In all my years of getting VA care, I’ve paid a very minimal co-pay. When I used my Choice card a couple of years ago, I ended up having to pay $1500 out of pocket for a service the VA could have provided at no charge.

 The MISSION Act has only made things worse. Because so much money and energy has been devoted to sending veterans to the private sector, there has been little left to fill the 50,000 vacancies at the Veterans Health Administration. When I recently visited a gastrointestinal specialist, I experienced the results of this staffing shortage. The waiting room was so full that patients were sitting on the floor and spilling out into the hallways. Some were waiting up to 5 hours for their appointments. The doctors and nurses were clearly overwhelmed and had to turn patients away to return at a later date. Now, the VA in Manhattan is being asked to admit civilian patients because private hospitals are even more overwhelmed.

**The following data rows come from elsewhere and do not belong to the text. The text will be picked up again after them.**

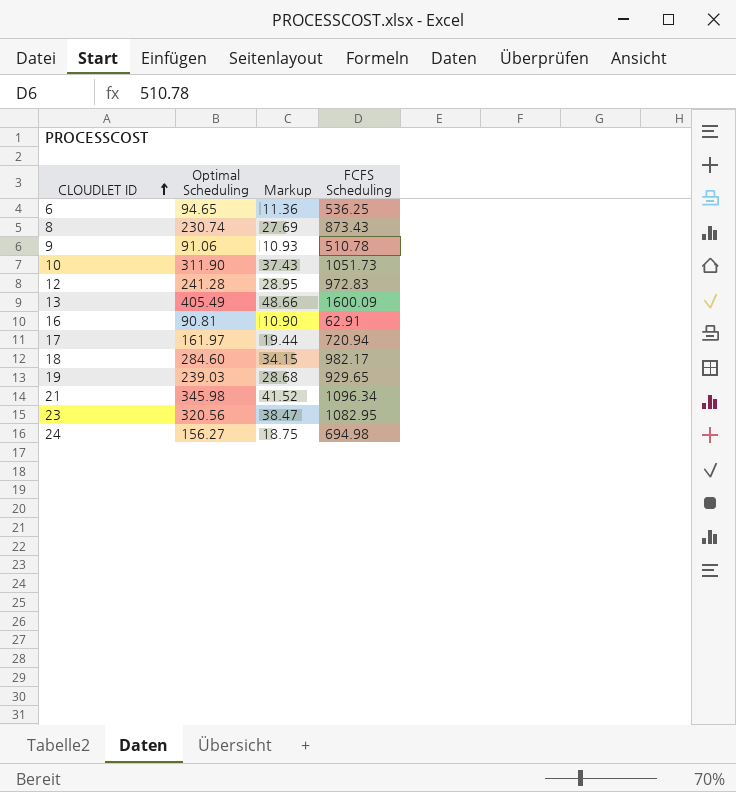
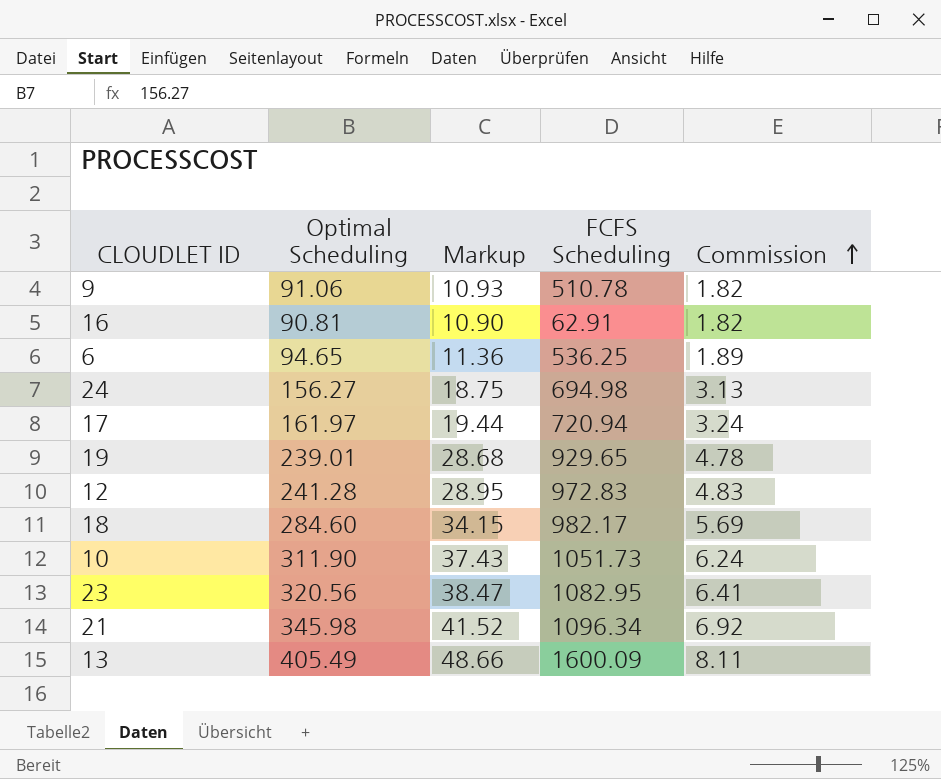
row order: CLOUDLET ID ascending -> Commission ascending
column Commission | formula: none -> [Optimal Scheduling] * 0.02
row 8: 230.74 | 27.69 | 873.43 -> none
19 | Optimal Scheduling: 239.03 -> 239.01

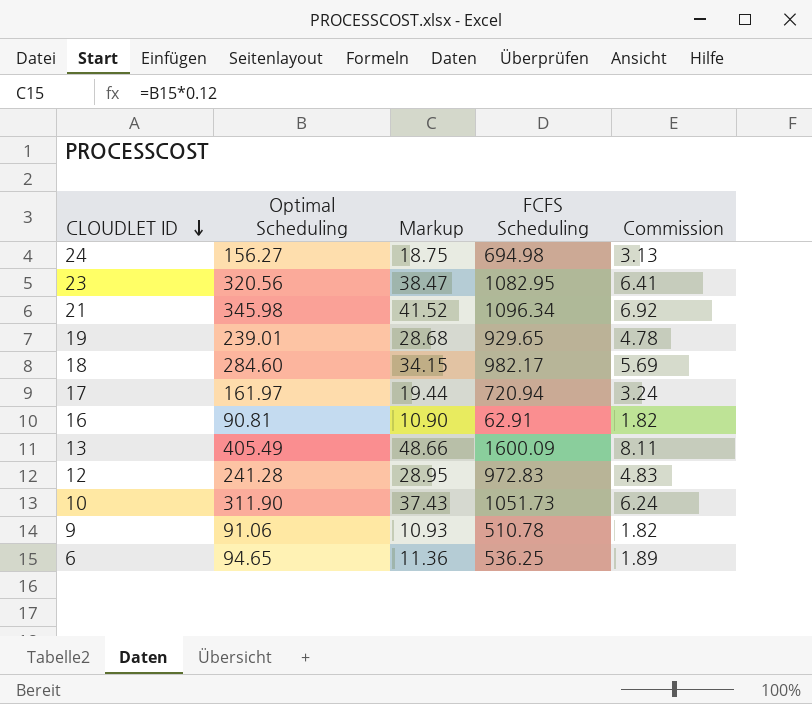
row order: Commission ascending -> CLOUDLET ID descending

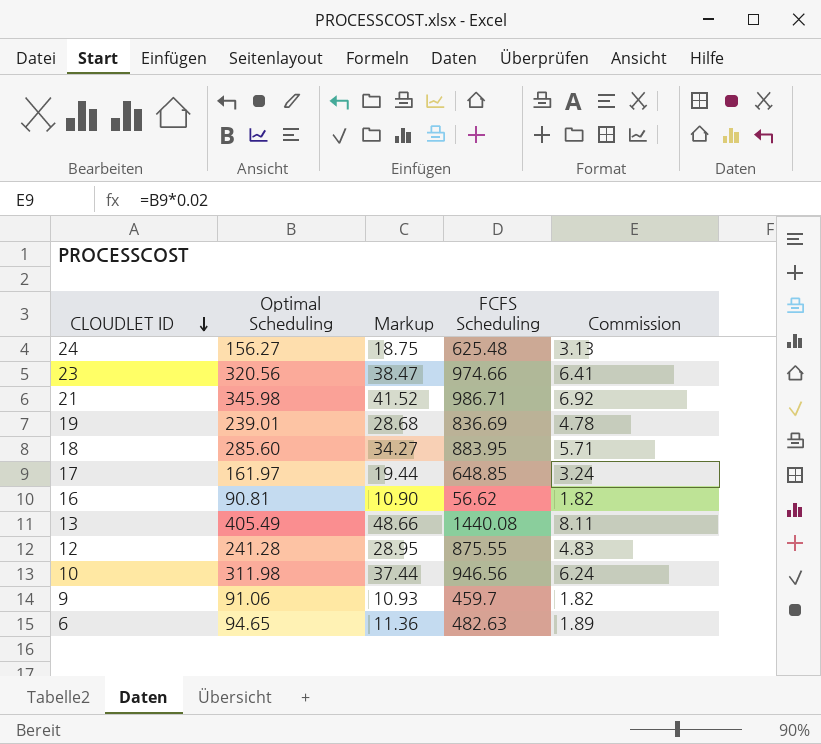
24 | FCFS Scheduling: 694.98 -> 625.48
23 | FCFS Scheduling: 1082.95 -> 974.66
21 | FCFS Scheduling: 1096.34 -> 986.71
19 | FCFS Scheduling: 929.65 -> 836.69
18 | Optimal Scheduling: 284.60 -> 285.60
18 | Markup: 34.15 -> 34.27
18 | FCFS Scheduling: 982.17 -> 883.95
18 | Commission: 5.69 -> 5.71
17 | FCFS Scheduling: 720.94 -> 648.85
16 | FCFS Scheduling: 62.91 -> 56.62
13 | FCFS Scheduling: 1600.09 -> 1440.08
12 | FCFS Scheduling: 972.83 -> 875.55
10 | Optimal Scheduling: 311.90 -> 311.98
10 | Markup: 37.43 -> 37.44
10 | FCFS Scheduling: 1051.73 -> 946.56
9 | FCFS Scheduling: 510.78 -> 459.7
6 | FCFS Scheduling: 536.25 -> 482.63

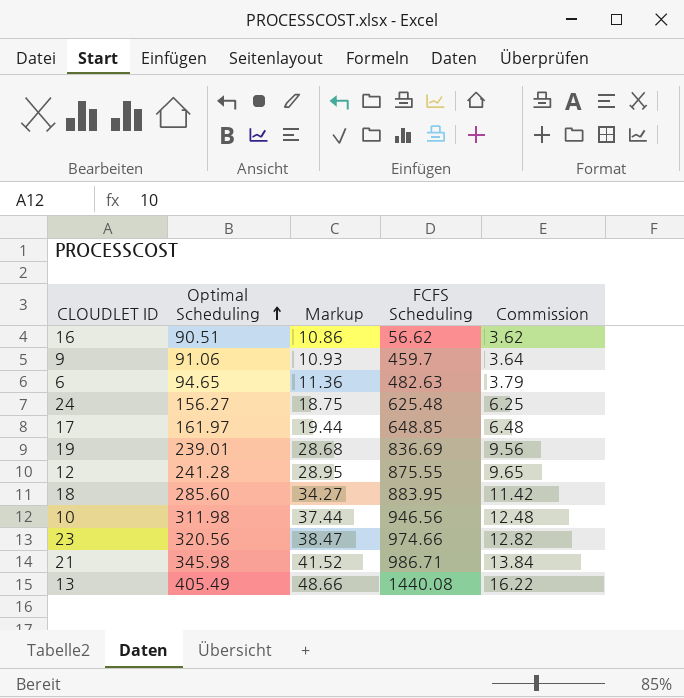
row order: CLOUDLET ID descending -> Optimal Scheduling ascending
column Commission | formula: [Optimal Scheduling] * 0.02 -> [Optimal Scheduling] * 0.04
16 | Optimal Scheduling: 90.81 -> 90.51
16 | Markup: 10.90 -> 10.86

When I worked in the Army’s geospatial intelligence service, we mobilized a vast array of geographic data to provide detailed and accurate mapping products of Iraq to ensure the safety of my fellow servicemen and women during combat, rescue and humanitarian missions. It doesn’t require a background in military geo-urbanistics to see the cliff we are hurtling towards. The nation’s private healthcare system, which has always had trouble coordinating patient care and collaborating rather than competing, is at the point of collapse and Manhattan’s major medical centers are dependent on help from the VA, not the other way around. In one of the great ironies of this pandemic, civilian patients are finding the VA, not the private sector, is in some cases, their only choice for emergency or hospital care.  

In New York City, they say things are slowly getting better. Many problems will, however,  persist even after we have a vaccine and/or effective treatments for COVID-19. Nor will COVID-19 be the last threat we encounter. The VA will once again be called upon for help. Will it be able to respond? How will the VA be able to care for the thousands, perhaps millions of veterans who have lost their jobs and their health insurance due to this pandemic and who find that the VA is their only reliable healthcare provider?

This should lead Congress to challenge the wisdom of efforts to privatize the VA rather than strengthen and improve it. It is incumbent on President Trump and Secretary of Veterans Affairs Robert Wilkie to do everything in their power to save American lives — veteran and civilian alike — by making sure the VA is fully funded and staffed. Revitalizing the VA through a repeal of much of the MISSION Act and other deleterious legislation should be a top priority for lawmakers moving forward. We need to use all the resources at our disposal to prepare for the next epidemic and the VA is a central element of that response.

Essam Attia is a veteran of the US Army who served in the Iraq War. He is a visual artist who lives in Manhattan and is active in the Veterans for Peace, Save Our VA campaign and Common Defense.